### What this task involves
Each line that contains the word "Ending" is to be copied from the records below.

### Data to process
↓↓↓

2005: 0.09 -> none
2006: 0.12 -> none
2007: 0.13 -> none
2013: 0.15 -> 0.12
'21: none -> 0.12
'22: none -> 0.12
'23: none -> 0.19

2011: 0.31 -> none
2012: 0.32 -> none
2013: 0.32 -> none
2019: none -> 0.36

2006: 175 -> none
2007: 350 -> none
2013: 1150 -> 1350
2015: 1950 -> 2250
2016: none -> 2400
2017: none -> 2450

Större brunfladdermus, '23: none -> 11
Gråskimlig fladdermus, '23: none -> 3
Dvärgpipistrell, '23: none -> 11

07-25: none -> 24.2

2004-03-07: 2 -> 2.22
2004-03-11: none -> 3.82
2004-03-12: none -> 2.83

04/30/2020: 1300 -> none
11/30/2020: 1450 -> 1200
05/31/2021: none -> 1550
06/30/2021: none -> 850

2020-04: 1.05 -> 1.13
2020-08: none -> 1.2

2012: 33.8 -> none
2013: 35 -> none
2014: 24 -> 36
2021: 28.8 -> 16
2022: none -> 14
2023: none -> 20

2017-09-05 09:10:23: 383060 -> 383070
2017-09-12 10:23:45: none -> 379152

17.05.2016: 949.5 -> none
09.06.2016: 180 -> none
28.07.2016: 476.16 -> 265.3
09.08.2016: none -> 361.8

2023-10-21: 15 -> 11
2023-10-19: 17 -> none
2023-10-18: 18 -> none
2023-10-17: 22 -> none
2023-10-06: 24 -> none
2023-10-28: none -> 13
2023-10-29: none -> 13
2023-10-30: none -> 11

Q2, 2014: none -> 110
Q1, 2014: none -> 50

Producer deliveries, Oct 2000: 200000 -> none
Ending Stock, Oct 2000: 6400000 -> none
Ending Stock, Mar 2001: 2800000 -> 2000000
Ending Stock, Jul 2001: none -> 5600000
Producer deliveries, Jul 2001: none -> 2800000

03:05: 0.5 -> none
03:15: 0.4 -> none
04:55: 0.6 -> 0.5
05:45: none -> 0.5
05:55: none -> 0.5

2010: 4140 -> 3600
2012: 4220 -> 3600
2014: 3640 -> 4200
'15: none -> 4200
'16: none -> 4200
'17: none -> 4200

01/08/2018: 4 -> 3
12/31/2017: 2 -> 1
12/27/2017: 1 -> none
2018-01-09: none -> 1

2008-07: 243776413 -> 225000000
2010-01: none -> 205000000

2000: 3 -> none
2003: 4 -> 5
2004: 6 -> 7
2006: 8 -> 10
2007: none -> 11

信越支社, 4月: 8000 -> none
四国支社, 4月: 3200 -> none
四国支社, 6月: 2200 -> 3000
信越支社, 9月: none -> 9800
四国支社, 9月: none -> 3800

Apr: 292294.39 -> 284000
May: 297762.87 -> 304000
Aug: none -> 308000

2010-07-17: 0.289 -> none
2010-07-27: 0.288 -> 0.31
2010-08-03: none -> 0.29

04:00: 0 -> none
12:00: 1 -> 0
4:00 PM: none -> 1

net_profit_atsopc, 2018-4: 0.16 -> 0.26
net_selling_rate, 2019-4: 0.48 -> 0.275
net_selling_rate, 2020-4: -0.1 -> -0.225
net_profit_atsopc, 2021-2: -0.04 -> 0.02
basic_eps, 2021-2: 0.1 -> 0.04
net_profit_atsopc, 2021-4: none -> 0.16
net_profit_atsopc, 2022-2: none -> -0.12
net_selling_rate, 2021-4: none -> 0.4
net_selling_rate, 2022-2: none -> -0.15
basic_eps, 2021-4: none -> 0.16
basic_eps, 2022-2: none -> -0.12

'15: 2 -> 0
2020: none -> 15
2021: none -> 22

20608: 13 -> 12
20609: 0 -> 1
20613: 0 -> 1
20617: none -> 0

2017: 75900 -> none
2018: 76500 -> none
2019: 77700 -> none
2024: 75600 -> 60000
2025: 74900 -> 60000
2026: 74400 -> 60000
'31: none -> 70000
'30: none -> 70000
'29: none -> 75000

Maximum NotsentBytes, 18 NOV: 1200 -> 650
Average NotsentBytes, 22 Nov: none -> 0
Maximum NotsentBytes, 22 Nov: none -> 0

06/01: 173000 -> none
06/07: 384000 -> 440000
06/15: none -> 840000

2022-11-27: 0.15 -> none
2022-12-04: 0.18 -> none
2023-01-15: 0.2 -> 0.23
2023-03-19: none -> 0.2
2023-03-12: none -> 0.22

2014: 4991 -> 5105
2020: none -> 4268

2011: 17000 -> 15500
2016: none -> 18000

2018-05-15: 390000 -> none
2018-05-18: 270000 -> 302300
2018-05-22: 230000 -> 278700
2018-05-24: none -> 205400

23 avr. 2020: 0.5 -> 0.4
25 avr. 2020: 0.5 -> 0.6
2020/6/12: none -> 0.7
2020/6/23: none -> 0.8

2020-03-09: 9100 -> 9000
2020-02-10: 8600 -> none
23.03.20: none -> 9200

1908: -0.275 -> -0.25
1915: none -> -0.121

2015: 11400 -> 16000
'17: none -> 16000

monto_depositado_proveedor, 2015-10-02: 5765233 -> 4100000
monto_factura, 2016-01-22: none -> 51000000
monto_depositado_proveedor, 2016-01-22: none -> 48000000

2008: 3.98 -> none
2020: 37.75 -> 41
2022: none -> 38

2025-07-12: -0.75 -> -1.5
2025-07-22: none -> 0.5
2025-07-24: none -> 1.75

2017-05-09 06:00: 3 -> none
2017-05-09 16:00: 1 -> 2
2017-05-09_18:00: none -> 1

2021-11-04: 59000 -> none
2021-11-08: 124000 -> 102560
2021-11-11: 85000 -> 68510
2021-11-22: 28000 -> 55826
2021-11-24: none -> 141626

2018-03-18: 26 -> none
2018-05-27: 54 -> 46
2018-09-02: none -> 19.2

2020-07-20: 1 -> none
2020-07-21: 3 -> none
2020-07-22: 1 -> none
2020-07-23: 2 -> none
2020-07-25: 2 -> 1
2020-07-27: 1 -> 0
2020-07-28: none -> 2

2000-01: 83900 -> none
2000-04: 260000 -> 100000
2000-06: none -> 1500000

↑↑↑

### Solution
Ending Stock, Oct 2000: 6400000 -> none
Ending Stock, Mar 2001: 2800000 -> 2000000
Ending Stock, Jul 2001: none -> 5600000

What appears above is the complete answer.